═══ Task data ═══

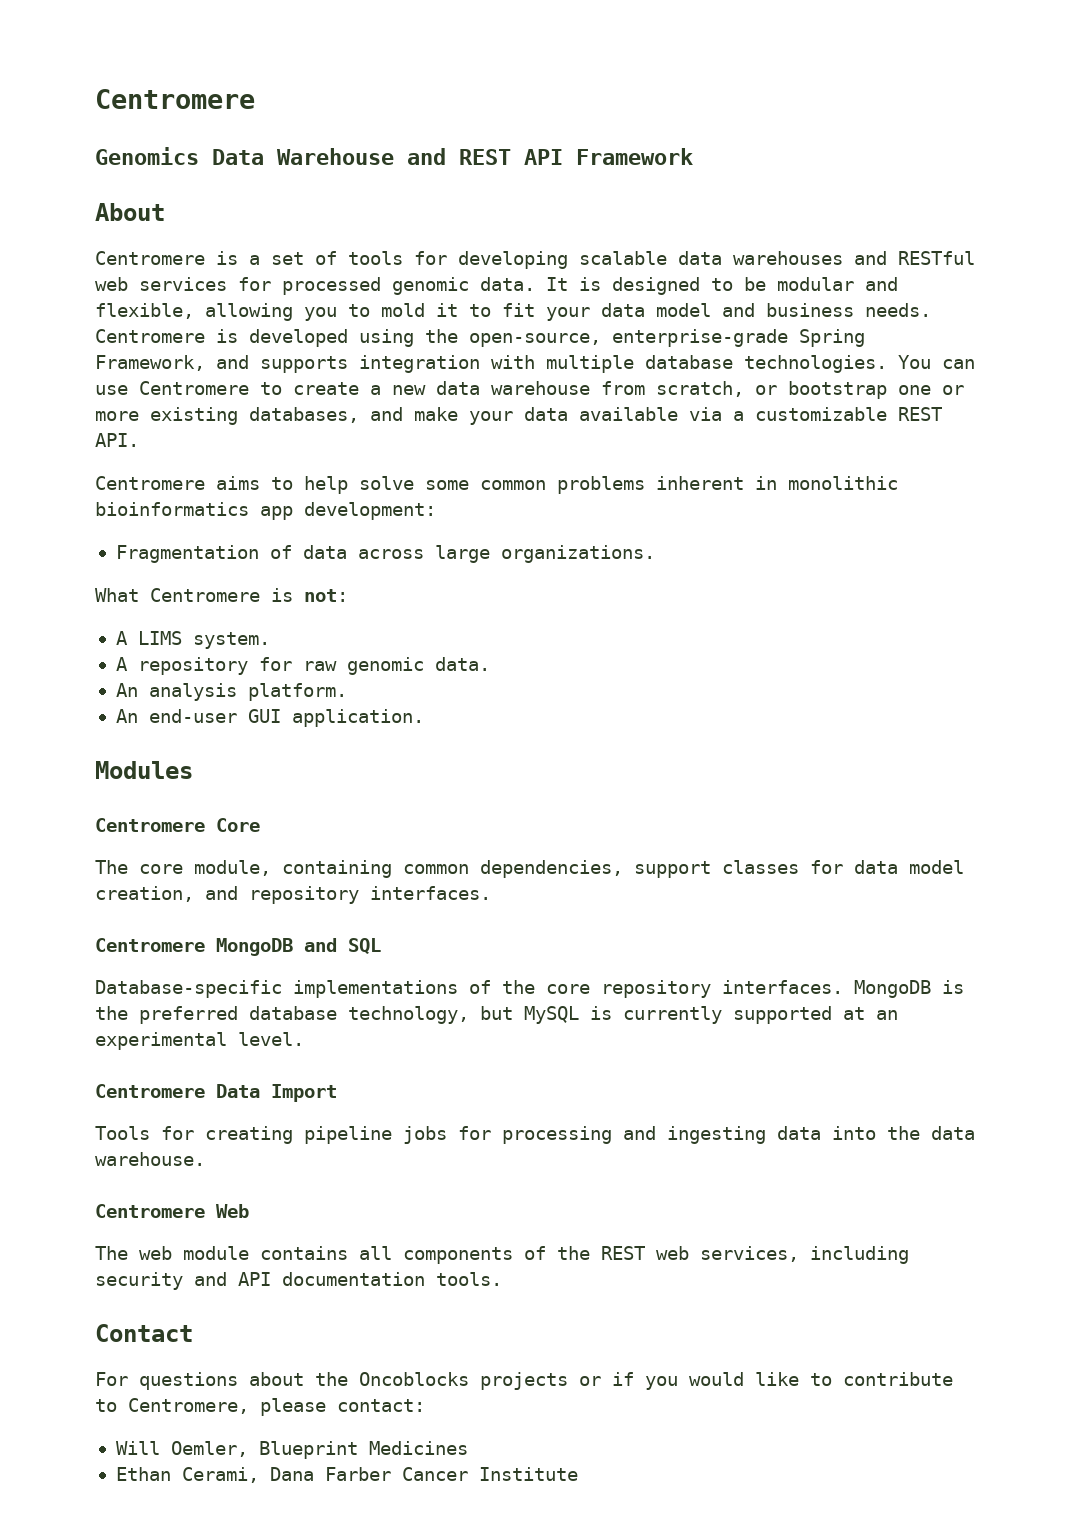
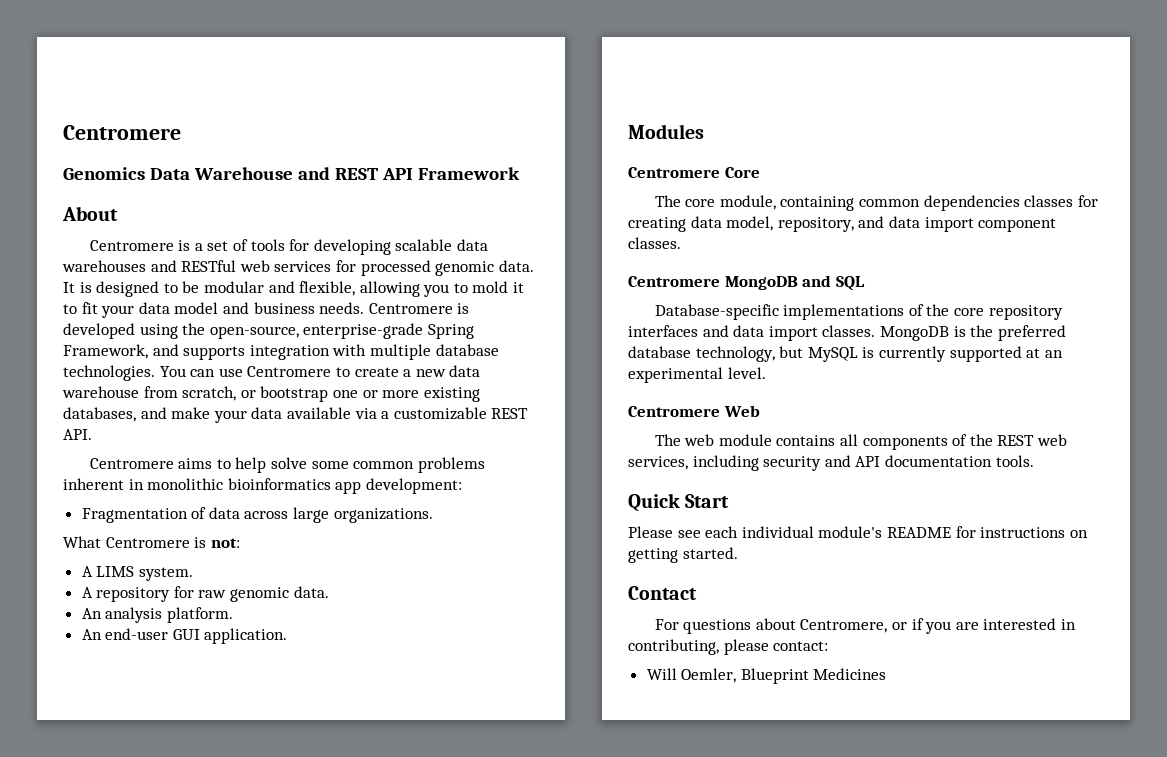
[480,860,964,878] [95,886,491,904] dependencies, support classes for data model creation, and repository interfaces. -> [923,195,1098,211] [628,216,1057,232] [628,237,681,249] dependencies classes for creating data model, repository, and data import component classes.
[722,980,843,994] interfaces. -> [628,325,876,341] interfaces and data import classes.
[95,1084,337,1102] [95,1126,975,1144] [95,1152,205,1166] // Centromere Data Import // Tools for creating pipeline jobs for processing and ingesting data into the data warehouse. -> (766, 373) none
[95,1324,193,1342] [95,1372,953,1390] [95,1398,249,1414] Contact // For questions about the Oncoblocks projects or if you would like to contribute to Centromere, -> [628,493,730,512] [628,526,1088,538] [628,547,738,563] [628,586,697,600] [654,618,1076,634] [628,639,719,655] Quick Start // Please see each individual module's README for instructions on getting started. // Contact // For questions about Centromere, or if you are interested in contributing,
[115,1467,578,1483] // Ethan Cerami, Dana Farber Cancer Institute -> (887, 674) none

═══

**Exercise objective**
Word for word, reproduce the material above and omit each image.

**Answer for the task**
[480,860,964,878] [95,886,491,904] dependencies, support classes for data model creation, and repository interfaces. -> [923,195,1098,211] [628,216,1057,232] [628,237,681,249] dependencies classes for creating data model, repository, and data import component classes.
[722,980,843,994] interfaces. -> [628,325,876,341] interfaces and data import classes.
[95,1084,337,1102] [95,1126,975,1144] [95,1152,205,1166] // Centromere Data Import // Tools for creating pipeline jobs for processing and ingesting data into the data warehouse. -> (766, 373) none
[95,1324,193,1342] [95,1372,953,1390] [95,1398,249,1414] Contact // For questions about the Oncoblocks projects or if you would like to contribute to Centromere, -> [628,493,730,512] [628,526,1088,538] [628,547,738,563] [628,586,697,600] [654,618,1076,634] [628,639,719,655] Quick Start // Please see each individual module's README for instructions on getting started. // Contact // For questions about Centromere, or if you are interested in contributing,
[115,1467,578,1483] // Ethan Cerami, Dana Farber Cancer Institute -> (887, 674) none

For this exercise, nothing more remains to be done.